L'oasi nera (parte 3)
Quando mi svegliai vagai con lo sguardo, in preda alla confusione. Sdraiato su quel lurido letto osservai incredulo le pareti nude di quella catapecchia di pietra, per poi soffermare la mia attenzione sulla barella vuota, dove con ogni evidenza aveva dormito chi mi ospitava; mi chiesi se stessi ancora sognando, non riuscendo del tutto ad accettare quella realtà deprimente. Mi misi seduto sul materasso senza difficoltà: fisicamente stavo molto meglio, mi ero ripreso, ma dentro l'angoscia mi rodeva l'anima.
- Hai dormito tutta la notte e tutta la mattina. E' pomeriggio inoltrato, ormai. - disse la donna che mi aveva recuperato nel deserto, quasi mi stesse accusando di poltroneria. Era seduta dalla parte opposta del tavolo, e pareva non avesse altro da fare che aspettare il mio risveglio.
- Sto meglio, grazie. -
Speravo che il sarcasmo riuscisse a scalfire la sua corazza, ma non fu così.

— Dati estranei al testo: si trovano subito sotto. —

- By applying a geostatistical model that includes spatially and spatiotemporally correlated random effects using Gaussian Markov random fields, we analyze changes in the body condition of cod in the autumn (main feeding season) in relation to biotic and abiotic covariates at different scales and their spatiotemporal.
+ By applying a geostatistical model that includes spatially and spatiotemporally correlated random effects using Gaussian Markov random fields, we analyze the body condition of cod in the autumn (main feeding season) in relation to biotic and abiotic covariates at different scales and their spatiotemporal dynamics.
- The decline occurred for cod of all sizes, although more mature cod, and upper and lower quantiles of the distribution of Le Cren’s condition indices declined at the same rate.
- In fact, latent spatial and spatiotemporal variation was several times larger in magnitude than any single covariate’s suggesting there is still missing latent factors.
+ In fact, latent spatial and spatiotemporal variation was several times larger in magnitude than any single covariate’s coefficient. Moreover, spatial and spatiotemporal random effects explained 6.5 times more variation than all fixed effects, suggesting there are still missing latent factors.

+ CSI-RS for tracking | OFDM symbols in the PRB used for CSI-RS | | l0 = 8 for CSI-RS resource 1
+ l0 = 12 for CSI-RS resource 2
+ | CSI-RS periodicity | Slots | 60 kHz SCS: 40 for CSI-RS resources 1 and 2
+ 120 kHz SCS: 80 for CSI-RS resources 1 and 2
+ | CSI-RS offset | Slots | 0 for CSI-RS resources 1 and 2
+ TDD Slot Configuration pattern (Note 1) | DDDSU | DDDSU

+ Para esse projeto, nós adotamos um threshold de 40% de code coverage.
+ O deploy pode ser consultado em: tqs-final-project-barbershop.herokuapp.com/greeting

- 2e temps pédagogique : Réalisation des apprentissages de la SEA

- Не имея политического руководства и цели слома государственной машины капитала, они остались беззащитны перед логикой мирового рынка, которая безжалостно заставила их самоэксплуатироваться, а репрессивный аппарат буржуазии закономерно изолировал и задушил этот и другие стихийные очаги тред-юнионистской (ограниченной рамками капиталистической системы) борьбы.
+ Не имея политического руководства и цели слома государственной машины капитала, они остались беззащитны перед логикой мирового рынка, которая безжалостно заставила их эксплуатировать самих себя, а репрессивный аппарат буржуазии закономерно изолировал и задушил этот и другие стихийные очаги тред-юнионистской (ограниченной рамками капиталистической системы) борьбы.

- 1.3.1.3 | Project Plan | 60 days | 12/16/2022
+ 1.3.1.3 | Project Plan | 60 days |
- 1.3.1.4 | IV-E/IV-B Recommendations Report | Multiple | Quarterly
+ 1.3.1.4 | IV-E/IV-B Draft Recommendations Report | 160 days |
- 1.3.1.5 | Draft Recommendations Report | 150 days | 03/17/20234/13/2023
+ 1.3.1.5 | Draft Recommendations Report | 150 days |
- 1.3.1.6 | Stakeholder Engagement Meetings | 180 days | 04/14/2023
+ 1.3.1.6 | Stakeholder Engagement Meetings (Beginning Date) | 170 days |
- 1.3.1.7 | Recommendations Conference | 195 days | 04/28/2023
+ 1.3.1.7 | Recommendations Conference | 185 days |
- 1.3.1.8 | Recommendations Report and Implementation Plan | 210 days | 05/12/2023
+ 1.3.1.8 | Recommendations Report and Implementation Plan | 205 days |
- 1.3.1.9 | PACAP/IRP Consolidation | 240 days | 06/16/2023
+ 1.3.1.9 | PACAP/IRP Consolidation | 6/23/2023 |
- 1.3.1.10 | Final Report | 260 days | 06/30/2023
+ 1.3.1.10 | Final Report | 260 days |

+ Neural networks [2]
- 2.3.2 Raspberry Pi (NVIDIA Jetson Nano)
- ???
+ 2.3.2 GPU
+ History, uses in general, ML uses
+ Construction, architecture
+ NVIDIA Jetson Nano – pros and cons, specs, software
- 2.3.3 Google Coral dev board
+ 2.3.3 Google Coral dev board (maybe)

- Lo vedo. - si limitò a constatare, indifferente. Quella donna mi irritava: sembrava che niente riuscisse a toccarla, era un muro di gomma in sembianze femminili. Mi alzai, e recuperai i vestiti appoggiati alla bell'e meglio su una delle sedie. A parte le mutande ero nudo come un verme: mi aveva spogliato mentre dormivo, e la cosa non mi garbava neanche un po'. Ma mi aveva salvato la vita, non potevo dimenticarlo.
- Senti... - tentai di esprimerle la mia gratitudine, ma mi fermò subito con un gesto della mano.
- Aspetta a ringraziarmi. Datti una rinfrescata e poi mangia, piuttosto. Ne hai bisogno. -
Non lontano dal letto c'era un catino pieno d'acqua. Lo tenni sollevato con una mano, e con l'altra mi lavai il viso. L'acqua che scivolava sulla pelle era una bella sensazione. Quando ebbi finito raggiunsi il tavolo, dove mi aspettavano un piatto con una brodaglia a base di riso, e una caraffa piena d'acqua.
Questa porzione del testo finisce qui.